Раньше она боролась с глухим и тайным страхом и пробовала упрямо говорить себе; нет, она не так уж тяжело согрешила! Теперь же она чувствовала, что брат Эдвин показал ей ясно: конечно, она согрешила, ее грех состоял в том-то и в том-то, и она должна признаться в нем и попытаться нести его достойно и терпеливо. Она старалась вспоминать об Эрленде без нетерпения – и когда думала о том, что он не дает ей знать о себе, и когда тосковала но его ласкам. Нужно лишь оставаться верной и полной доброжелательства к нему. Она думала о своих родителях и обещала самой себе, что воздаст им за всю их любовь, как только они справятся с тем горем, которое она причинит им своим разрывом с семейством из Дюфрина. И, пожалуй, больше всего думала о словах брата Эдвина, что она не должна искать утешения в ошибках других людей; она сама чувствовала, что стала смиренной и доброй, и скоро увидела, как легко для нее снискать людскую дружбу. Ей тогда пришла в голову утешительная мысль, что все-таки не так уж трудно ладить с людьми, и ей стало казаться, что, наверное, все не так уж трудно сложится и для нее с Эрлендом.
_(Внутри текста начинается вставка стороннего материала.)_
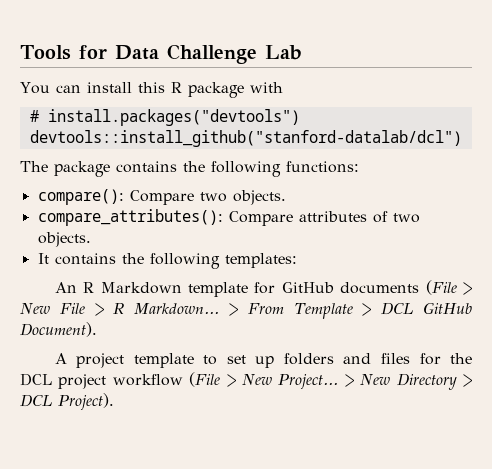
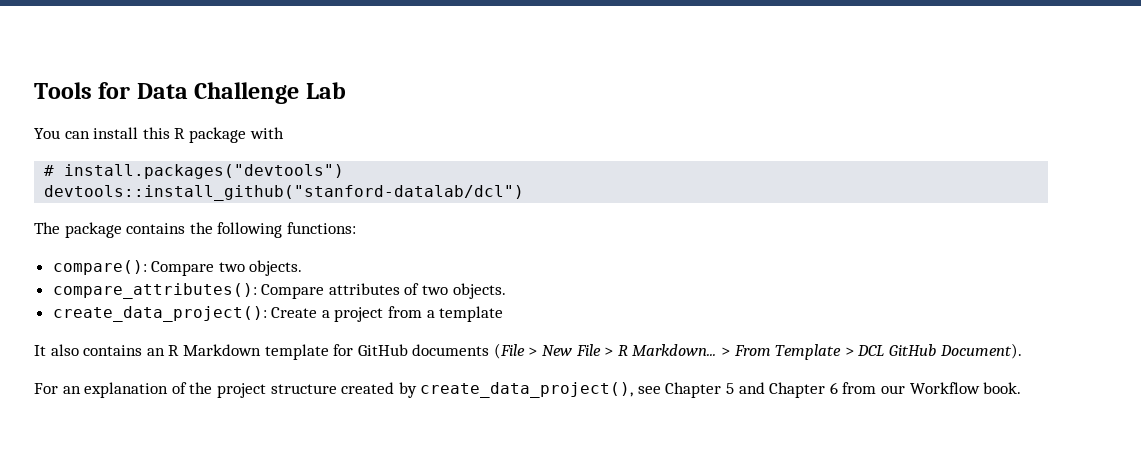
[37,253,297,269] [54,282,77,293] It contains the following templates: // An -> [52,306,504,322] [34,344,165,356] create_data_project(): Create a project from a template // It also contains an
[54,353,473,368] [20,372,472,390] [20,393,114,410] A project template to set up folders and files for the DCL project workflow (File > New Project... > New Directory > DCL Project). -> [34,382,1022,398] For an explanation of the project structure created by create_data_project(), see Chapter 5 and Chapter 6 from our Workflow book.

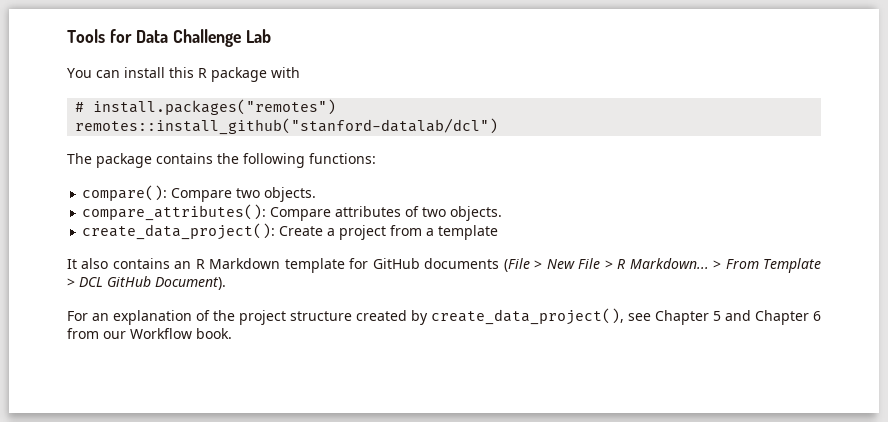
[64,164,345,179] [44,185,525,201] install.packages("devtools") // devtools::install_github("stanford-datalab/dcl") -> [93,99,337,115] [75,118,499,135] install.packages("remotes") // remotes::install_github("stanford-datalab/dcl")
Вплоть до того дня, когда она дала Эрленду слово, она всегда усердно старалась делать только то, что хорошо и справедливо, – но тогда она делала все по слову других. А теперь она сама чувствовала, что выросла из девушки в женщину. Это имело гораздо большее значение, чем те горячие тайные ласки, которые она принимала и расточала, и означало не только то, что теперь она вышла из-под опеки отца и подчинилась воле Эрленда. Эдвин возложил на нее бремя, и она должна была теперь сама отвечать за свою жизнь, да и за жизнь Эрленда тоже. И она готова была нести это бремя достойно и красиво. С этим жила она среди сестер-монахинь на рождественских праздниках; и хотя во время торжественных богослужений, мира и радости она чувствовала себя недостойной, все же утешалась мыслью, что скоро наступит час, когда она снова сможет оправдаться.